* **Required action**
Repeat every record below exactly, leaving out the pictures.

* **Edit difference data**

┌────────

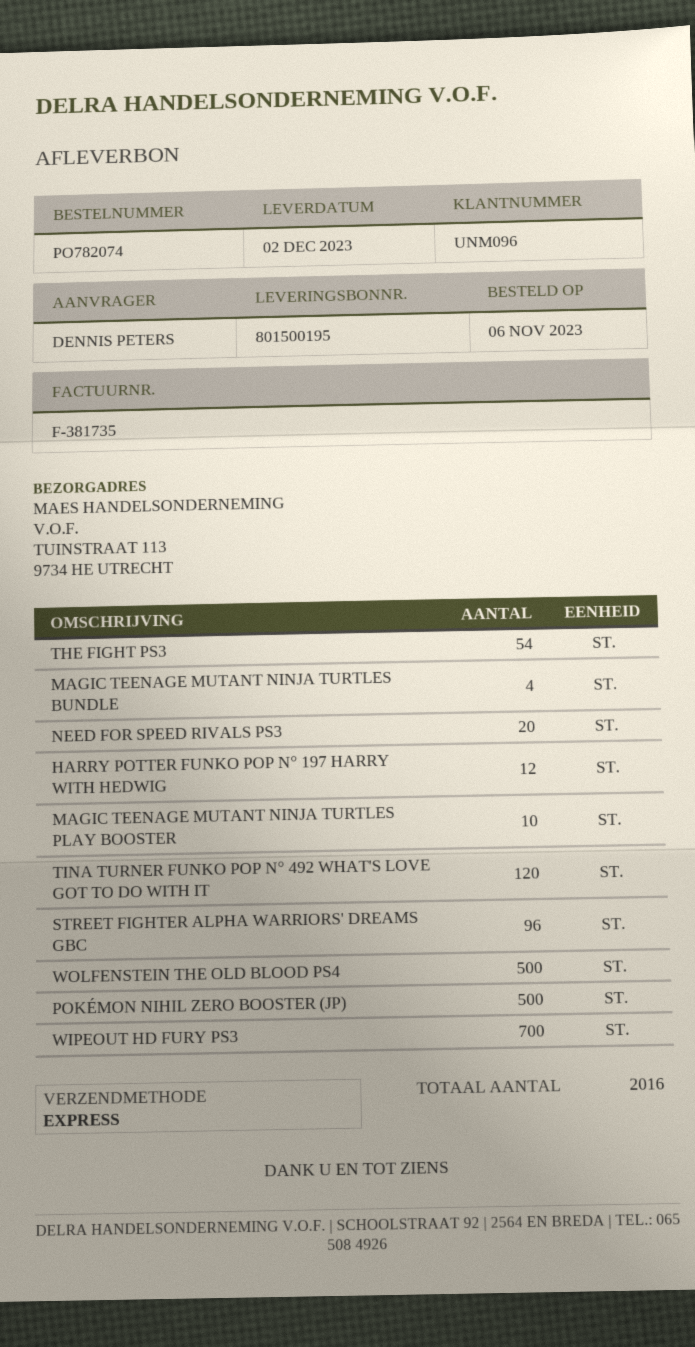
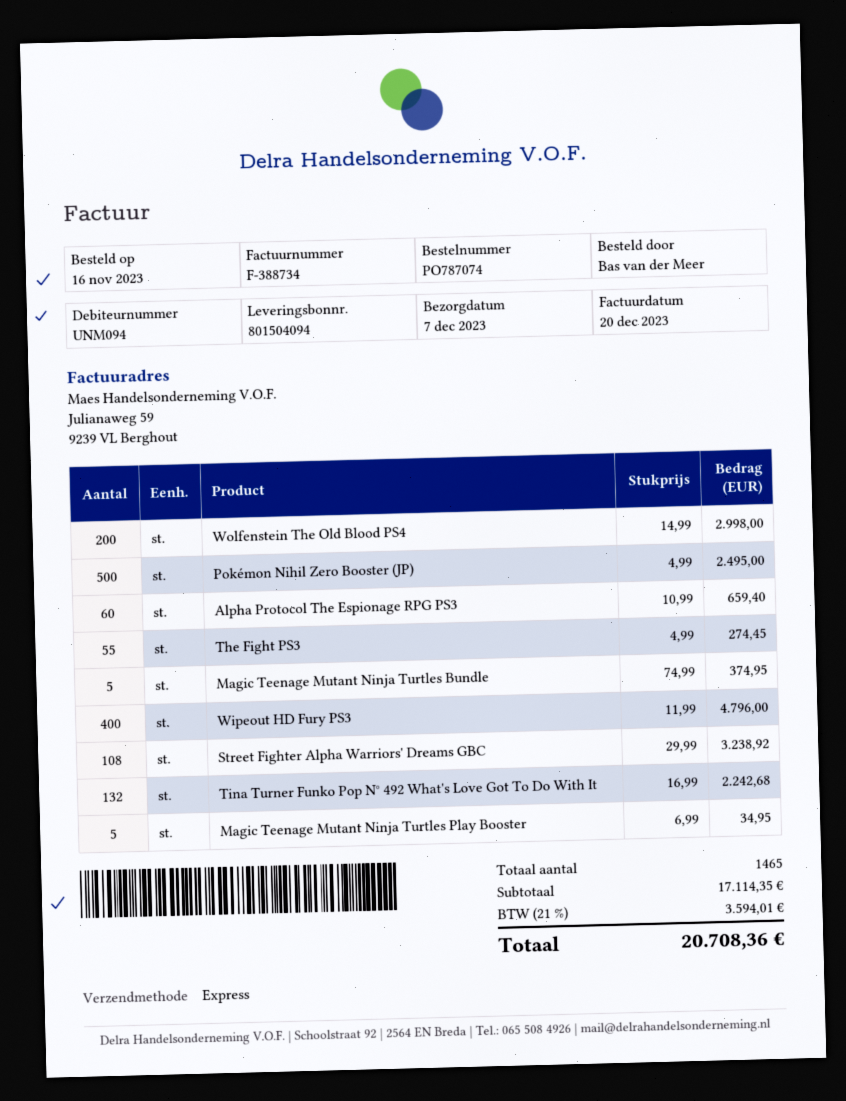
order number: PO782074 -> PO787074
order date: 2023-11-06 -> 2023-11-16
delivery note number: 801500195 -> 801504094
delivery date: 2023-12-02 -> 2023-12-07
invoice number: F-381735 -> F-388734
customer number: UNM096 -> UNM094
ordered by: DENNIS PETERS -> Bas van der Meer
THE FIGHT PS3: 54 -> 55
MAGIC TEENAGE MUTANT NINJA TURTLES BUNDLE: 4 -> 5
NEED FOR SPEED RIVALS PS3: 20 -> none
HARRY POTTER FUNKO POP N° 197 HARRY WITH HEDWIG: 12 -> none
MAGIC TEENAGE MUTANT NINJA TURTLES PLAY BOOSTER: 10 -> 5
TINA TURNER FUNKO POP N° 492 WHAT'S LOVE GOT TO DO WITH IT: 120 -> 132
STREET FIGHTER ALPHA WARRIORS' DREAMS GBC: 96 -> 108
WOLFENSTEIN THE OLD BLOOD PS4: 500 -> 200
WIPEOUT HD FURY PS3: 700 -> 400
Alpha Protocol The Espionage RPG PS3: none -> 60
total quantity: 2016 -> 1465

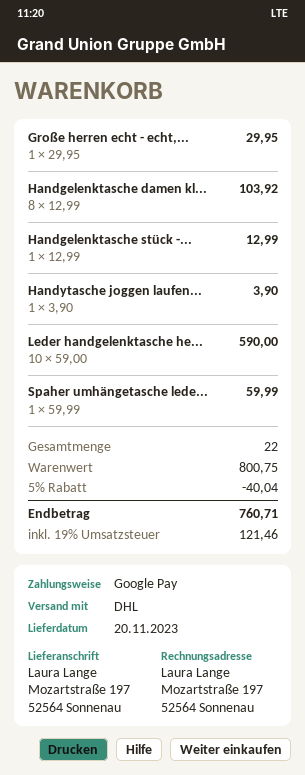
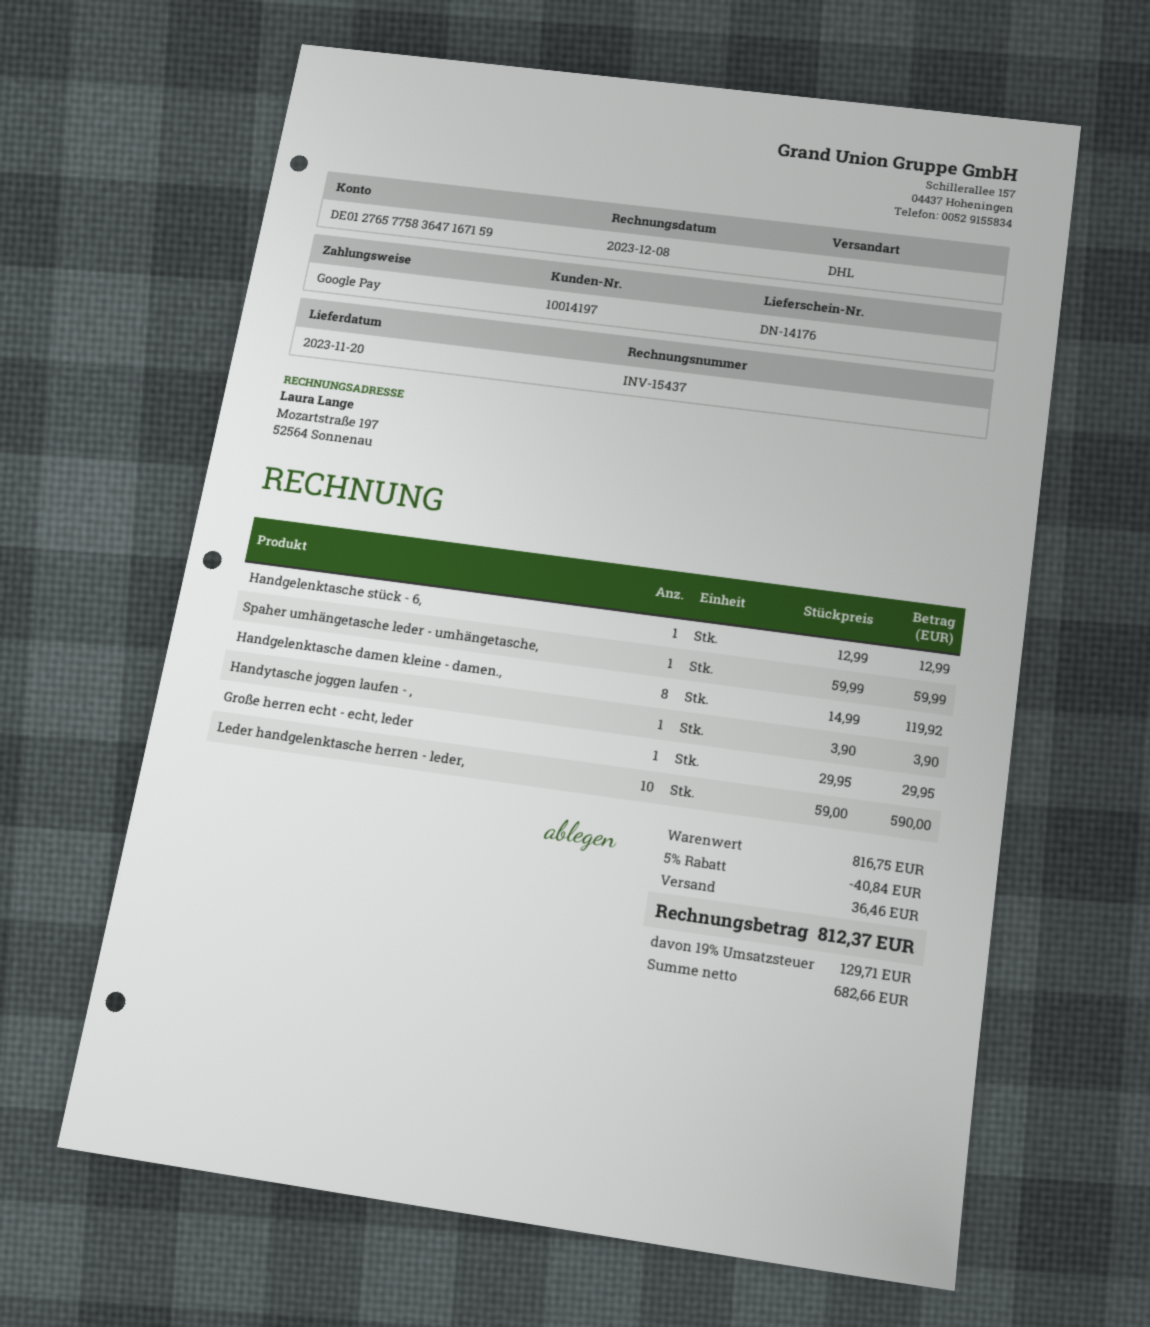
Handgelenktasche damen kl...: 8 x 12.99 = 103.92 -> 8 x 14.99 = 119.92
subtotal: 800.75 -> 816.75
discount: 5% = 40.04 -> 5% = 40.84
shipping: none -> 36.46
tax: 19% = 121.46 -> 19% = 129.71
total: 760.71 -> 812.37

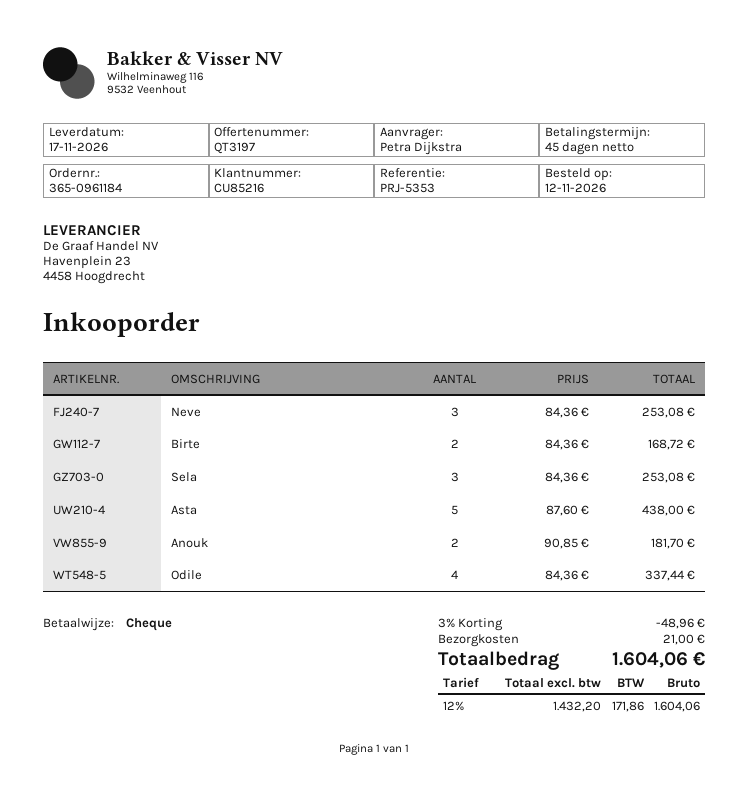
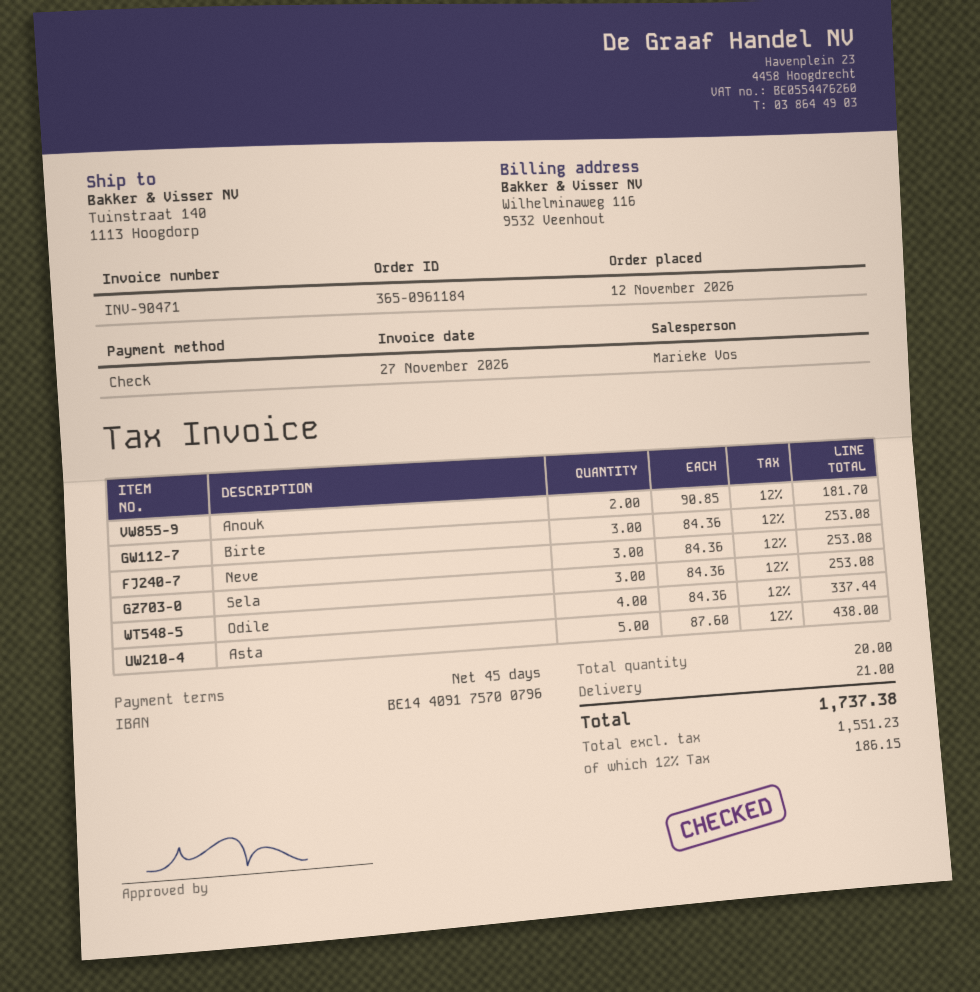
Birte: 2 x 84.36 = 168.72 -> 3 x 84.36 = 253.08
discount: 3% = 48.96 -> none
net: 1432.20 -> 1551.23
tax: 12% = 171.86 -> 12% = 186.15
total: 1604.06 -> 1737.38

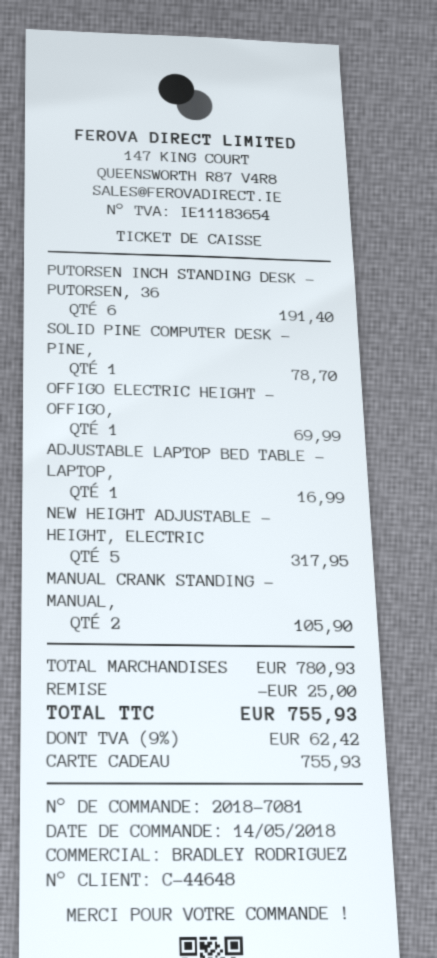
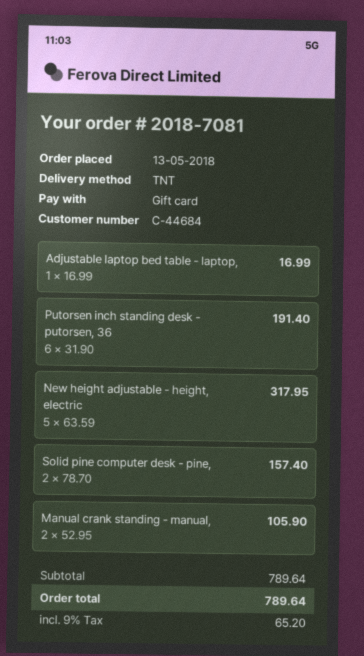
order date: 2018-05-14 -> 2018-05-13
customer number: C-44648 -> C-44684
SOLID PINE COMPUTER DESK - PINE,: 1 for 78.70 -> 2 for 157.40
OFFIGO ELECTRIC HEIGHT - OFFIGO,: 1 for 69.99 -> none
subtotal: 780.93 -> 789.64
discount: 25.00 -> none
tax: 9% = 62.42 -> 9% = 65.20
total: 755.93 -> 789.64

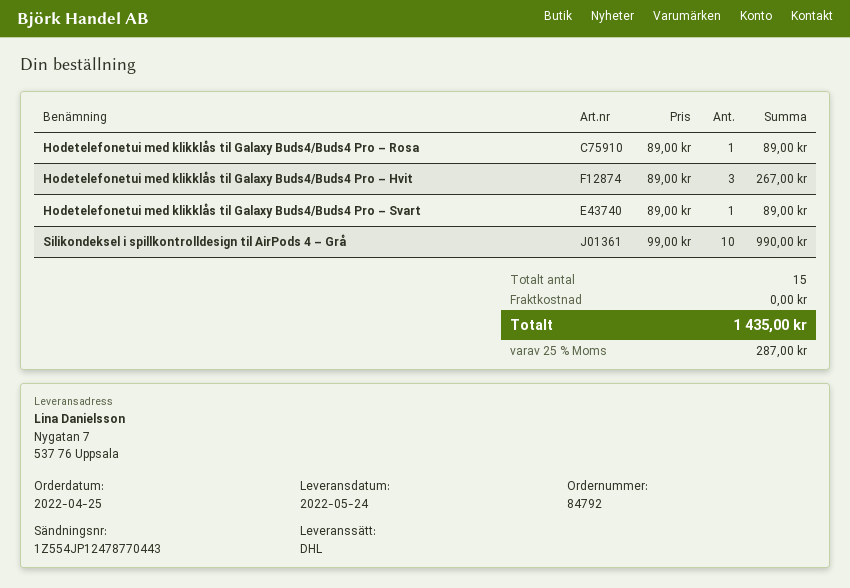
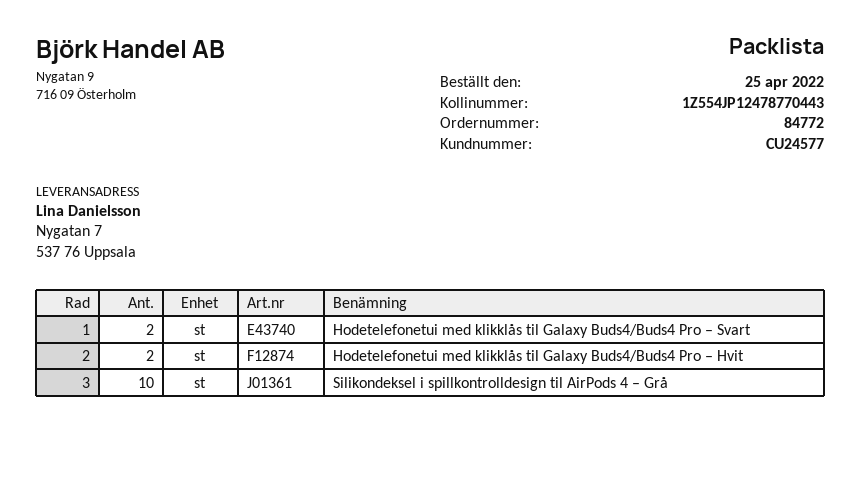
order number: 84792 -> 84772
Hodetelefonetui med klikklås til Galaxy Buds4/Buds4 Pro – Rosa: 1 -> none
Hodetelefonetui med klikklås til Galaxy Buds4/Buds4 Pro – Hvit: 3 -> 2
Hodetelefonetui med klikklås til Galaxy Buds4/Buds4 Pro – Svart: 1 -> 2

└────────

* **Answer to the problem**
order number: PO782074 -> PO787074
order date: 2023-11-06 -> 2023-11-16
delivery note number: 801500195 -> 801504094
delivery date: 2023-12-02 -> 2023-12-07
invoice number: F-381735 -> F-388734
customer number: UNM096 -> UNM094
ordered by: DENNIS PETERS -> Bas van der Meer
THE FIGHT PS3: 54 -> 55
MAGIC TEENAGE MUTANT NINJA TURTLES BUNDLE: 4 -> 5
NEED FOR SPEED RIVALS PS3: 20 -> none
HARRY POTTER FUNKO POP N° 197 HARRY WITH HEDWIG: 12 -> none
MAGIC TEENAGE MUTANT NINJA TURTLES PLAY BOOSTER: 10 -> 5
TINA TURNER FUNKO POP N° 492 WHAT'S LOVE GOT TO DO WITH IT: 120 -> 132
STREET FIGHTER ALPHA WARRIORS' DREAMS GBC: 96 -> 108
WOLFENSTEIN THE OLD BLOOD PS4: 500 -> 200
WIPEOUT HD FURY PS3: 700 -> 400
Alpha Protocol The Espionage RPG PS3: none -> 60
total quantity: 2016 -> 1465

Handgelenktasche damen kl...: 8 x 12.99 = 103.92 -> 8 x 14.99 = 119.92
subtotal: 800.75 -> 816.75
discount: 5% = 40.04 -> 5% = 40.84
shipping: none -> 36.46
tax: 19% = 121.46 -> 19% = 129.71
total: 760.71 -> 812.37

Birte: 2 x 84.36 = 168.72 -> 3 x 84.36 = 253.08
discount: 3% = 48.96 -> none
net: 1432.20 -> 1551.23
tax: 12% = 171.86 -> 12% = 186.15
total: 1604.06 -> 1737.38

order date: 2018-05-14 -> 2018-05-13
customer number: C-44648 -> C-44684
SOLID PINE COMPUTER DESK - PINE,: 1 for 78.70 -> 2 for 157.40
OFFIGO ELECTRIC HEIGHT - OFFIGO,: 1 for 69.99 -> none
subtotal: 780.93 -> 789.64
discount: 25.00 -> none
tax: 9% = 62.42 -> 9% = 65.20
total: 755.93 -> 789.64

order number: 84792 -> 84772
Hodetelefonetui med klikklås til Galaxy Buds4/Buds4 Pro – Rosa: 1 -> none
Hodetelefonetui med klikklås til Galaxy Buds4/Buds4 Pro – Hvit: 3 -> 2
Hodetelefonetui med klikklås til Galaxy Buds4/Buds4 Pro – Svart: 1 -> 2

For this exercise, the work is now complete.